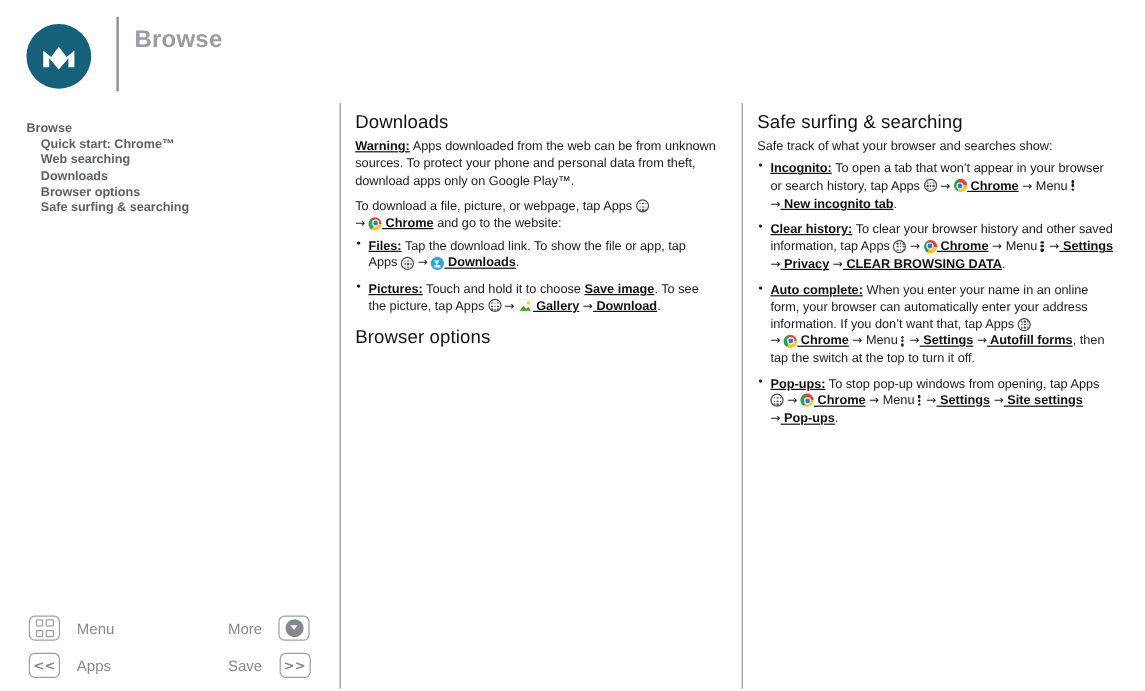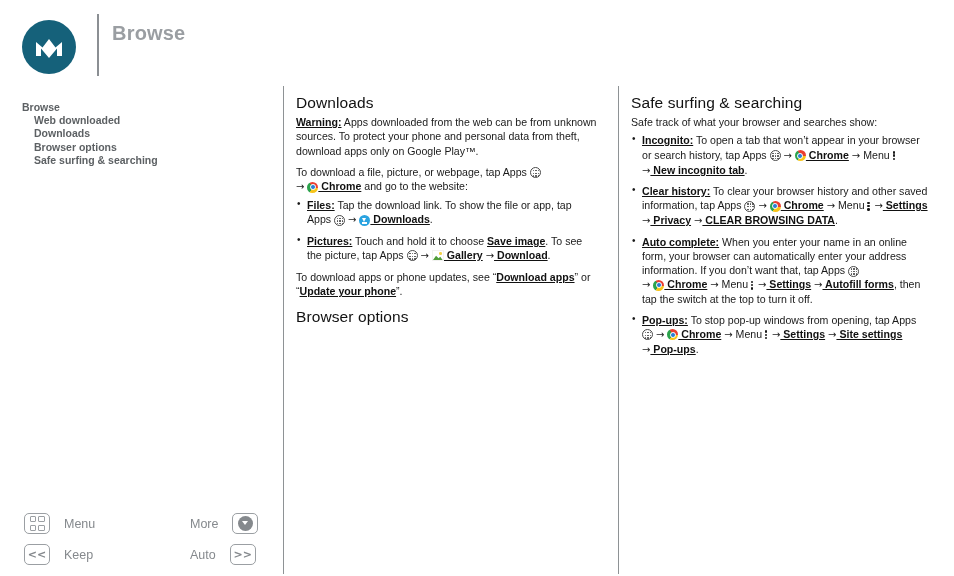--- a/index.html
+++ b/index.html
@@ -157,21 +157,22 @@
       <svg width="54" height="54" viewBox="0 0 54 54" aria-hidden="true">
         <path d="M14 36 L14 22 L20.5 27.5 L27 19 L33.5 27.5 L40 22 L40 36 L35 36 L35 28.5 L27 38 L19 28.5 L19 36 Z" fill="#ffffff"></path>
       </svg>
     </div>
     <div class="header-rule"></div>
     <div class="header-title">Browse</div>
   </div>
 
   <div class="toc">
     <div class="toc-item">Browse</div>
-    <div class="toc-item sub">Web downloaded</div>
+    <div class="toc-item sub">Quick start: Chrome™</div>
+    <div class="toc-item sub">Web searching</div>
     <div class="toc-item sub">Downloads</div>
     <div class="toc-item sub">Browser options</div>
     <div class="toc-item sub">Safe surfing &amp; searching</div>
   </div>
 
   <div class="vrule left"></div>
   <div class="vrule right"></div>
 
   <div class="col mid">
 
@@ -180,21 +181,20 @@
     <p><b>Warning:</b><span> Apps downloaded from the web can be from unknown sources. To protect your phone and personal data from theft, download apps only on Google Play™.</span></p>
 
     <p class="tight"><span>To download a file, picture, or webpage, tap Apps </span><span class="ico ico-apps"><i style="left:1.7px;top:1.7px"></i><i style="left:4.3px;top:1.7px"></i><i style="left:6.9px;top:1.7px"></i><i style="left:1.7px;top:4.3px"></i><i style="left:4.3px;top:4.3px"></i><i style="left:6.9px;top:4.3px"></i><i style="left:1.7px;top:6.9px"></i><i style="left:4.3px;top:6.9px"></i><i style="left:6.9px;top:6.9px"></i></span><br><span class="arw">→</span> <span class="ico ico-chrome"></span><b> Chrome</b><span> and go to the website:</span></p>
 
     <ul class="bul">
       <li><b>Files:</b><span> Tap the download link. To show the file or app, tap Apps </span><span class="ico ico-apps"><i style="left:1.7px;top:1.7px"></i><i style="left:4.3px;top:1.7px"></i><i style="left:6.9px;top:1.7px"></i><i style="left:1.7px;top:4.3px"></i><i style="left:4.3px;top:4.3px"></i><i style="left:6.9px;top:4.3px"></i><i style="left:1.7px;top:6.9px"></i><i style="left:4.3px;top:6.9px"></i><i style="left:6.9px;top:6.9px"></i></span> <span class="arw">→</span> <span class="ico ico-dl"></span><b> Downloads</b><span>.</span></li>
 
       <li><b>Pictures:</b><span> Touch and hold it to choose </span><b>Save image</b><span>. To see the picture, tap Apps </span><span class="ico ico-apps"><i style="left:1.7px;top:1.7px"></i><i style="left:4.3px;top:1.7px"></i><i style="left:6.9px;top:1.7px"></i><i style="left:1.7px;top:4.3px"></i><i style="left:4.3px;top:4.3px"></i><i style="left:6.9px;top:4.3px"></i><i style="left:1.7px;top:6.9px"></i><i style="left:4.3px;top:6.9px"></i><i style="left:6.9px;top:6.9px"></i></span> <span class="arw">→</span> <span class="ico ico-gal"><i class="sky"></i><i class="sun"></i><i class="hill"></i></span><b> Gallery</b> <span class="arw">→</span><b> Download</b><span>.</span></li>
     </ul>
 
-    <p><span>To download apps or phone updates, see “</span><b>Download apps</b><span>” or “</span><b>Update your phone</b><span>”.</span></p>
 
     <h2 class="sec" style="margin-top:12px">Browser options</h2>
 
   </div>
 
   <div class="col right">
 
     <h2 class="sec">Safe surfing &amp; searching</h2>
     <p class="tight">Safe track of what your browser and searches show:</p>
 
@@ -219,29 +219,29 @@
             <i></i>
             <i></i>
             <i></i>
           </span>
       </span>
       <span class="nav-label" style="margin-left:14px">Menu</span>
     </div>
 
     <div class="nav-cell" style="left:24px; top:42px;">
       <span class="btn-box">&lt;&lt;</span>
-      <span class="nav-label" style="margin-left:14px">Keep</span>
+      <span class="nav-label" style="margin-left:14px">Apps</span>
     </div>
 
     <div class="nav-cell" style="left:190px; top:11px;">
       <span class="nav-label" style="margin-right:14px">More</span>
       <span class="btn-circle">
           <span class="disc"></span>
         </span>
     </div>
 
     <div class="nav-cell" style="left:190px; top:42px;">
-      <span class="nav-label" style="margin-right:14px">Auto</span>
+      <span class="nav-label" style="margin-right:14px">Save</span>
       <span class="btn-box">&gt;&gt;</span>
     </div>
   </div>
 
 </div>
 
 </body></html>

- Instructions for the task -
Each entry, word for word, belongs in your answer; each picture does not.

- Written response -
--- a/index.html
+++ b/index.html
@@ -157,21 +157,22 @@
       <svg width="54" height="54" viewBox="0 0 54 54" aria-hidden="true">
         <path d="M14 36 L14 22 L20.5 27.5 L27 19 L33.5 27.5 L40 22 L40 36 L35 36 L35 28.5 L27 38 L19 28.5 L19 36 Z" fill="#ffffff"></path>
       </svg>
     </div>
     <div class="header-rule"></div>
     <div class="header-title">Browse</div>
   </div>
 
   <div class="toc">
     <div class="toc-item">Browse</div>
-    <div class="toc-item sub">Web downloaded</div>
+    <div class="toc-item sub">Quick start: Chrome™</div>
+    <div class="toc-item sub">Web searching</div>
     <div class="toc-item sub">Downloads</div>
     <div class="toc-item sub">Browser options</div>
     <div class="toc-item sub">Safe surfing &amp; searching</div>
   </div>
 
   <div class="vrule left"></div>
   <div class="vrule right"></div>
 
   <div class="col mid">
 
@@ -180,21 +181,20 @@
     <p><b>Warning:</b><span> Apps downloaded from the web can be from unknown sources. To protect your phone and personal data from theft, download apps only on Google Play™.</span></p>
 
     <p class="tight"><span>To download a file, picture, or webpage, tap Apps </span><span class="ico ico-apps"><i style="left:1.7px;top:1.7px"></i><i style="left:4.3px;top:1.7px"></i><i style="left:6.9px;top:1.7px"></i><i style="left:1.7px;top:4.3px"></i><i style="left:4.3px;top:4.3px"></i><i style="left:6.9px;top:4.3px"></i><i style="left:1.7px;top:6.9px"></i><i style="left:4.3px;top:6.9px"></i><i style="left:6.9px;top:6.9px"></i></span><br><span class="arw">→</span> <span class="ico ico-chrome"></span><b> Chrome</b><span> and go to the website:</span></p>
 
     <ul class="bul">
       <li><b>Files:</b><span> Tap the download link. To show the file or app, tap Apps </span><span class="ico ico-apps"><i style="left:1.7px;top:1.7px"></i><i style="left:4.3px;top:1.7px"></i><i style="left:6.9px;top:1.7px"></i><i style="left:1.7px;top:4.3px"></i><i style="left:4.3px;top:4.3px"></i><i style="left:6.9px;top:4.3px"></i><i style="left:1.7px;top:6.9px"></i><i style="left:4.3px;top:6.9px"></i><i style="left:6.9px;top:6.9px"></i></span> <span class="arw">→</span> <span class="ico ico-dl"></span><b> Downloads</b><span>.</span></li>
 
       <li><b>Pictures:</b><span> Touch and hold it to choose </span><b>Save image</b><span>. To see the picture, tap Apps </span><span class="ico ico-apps"><i style="left:1.7px;top:1.7px"></i><i style="left:4.3px;top:1.7px"></i><i style="left:6.9px;top:1.7px"></i><i style="left:1.7px;top:4.3px"></i><i style="left:4.3px;top:4.3px"></i><i style="left:6.9px;top:4.3px"></i><i style="left:1.7px;top:6.9px"></i><i style="left:4.3px;top:6.9px"></i><i style="left:6.9px;top:6.9px"></i></span> <span class="arw">→</span> <span class="ico ico-gal"><i class="sky"></i><i class="sun"></i><i class="hill"></i></span><b> Gallery</b> <span class="arw">→</span><b> Download</b><span>.</span></li>
     </ul>
 
-    <p><span>To download apps or phone updates, see “</span><b>Download apps</b><span>” or “</span><b>Update your phone</b><span>”.</span></p>
 
     <h2 class="sec" style="margin-top:12px">Browser options</h2>
 
   </div>
 
   <div class="col right">
 
     <h2 class="sec">Safe surfing &amp; searching</h2>
     <p class="tight">Safe track of what your browser and searches show:</p>
 
@@ -219,29 +219,29 @@
             <i></i>
             <i></i>
             <i></i>
           </span>
       </span>
       <span class="nav-label" style="margin-left:14px">Menu</span>
     </div>
 
     <div class="nav-cell" style="left:24px; top:42px;">
       <span class="btn-box">&lt;&lt;</span>
-      <span class="nav-label" style="margin-left:14px">Keep</span>
+      <span class="nav-label" style="margin-left:14px">Apps</span>
     </div>
 
     <div class="nav-cell" style="left:190px; top:11px;">
       <span class="nav-label" style="margin-right:14px">More</span>
       <span class="btn-circle">
           <span class="disc"></span>
         </span>
     </div>
 
     <div class="nav-cell" style="left:190px; top:42px;">
-      <span class="nav-label" style="margin-right:14px">Auto</span>
+      <span class="nav-label" style="margin-right:14px">Save</span>
       <span class="btn-box">&gt;&gt;</span>
     </div>
   </div>
 
 </div>
 
 </body></html>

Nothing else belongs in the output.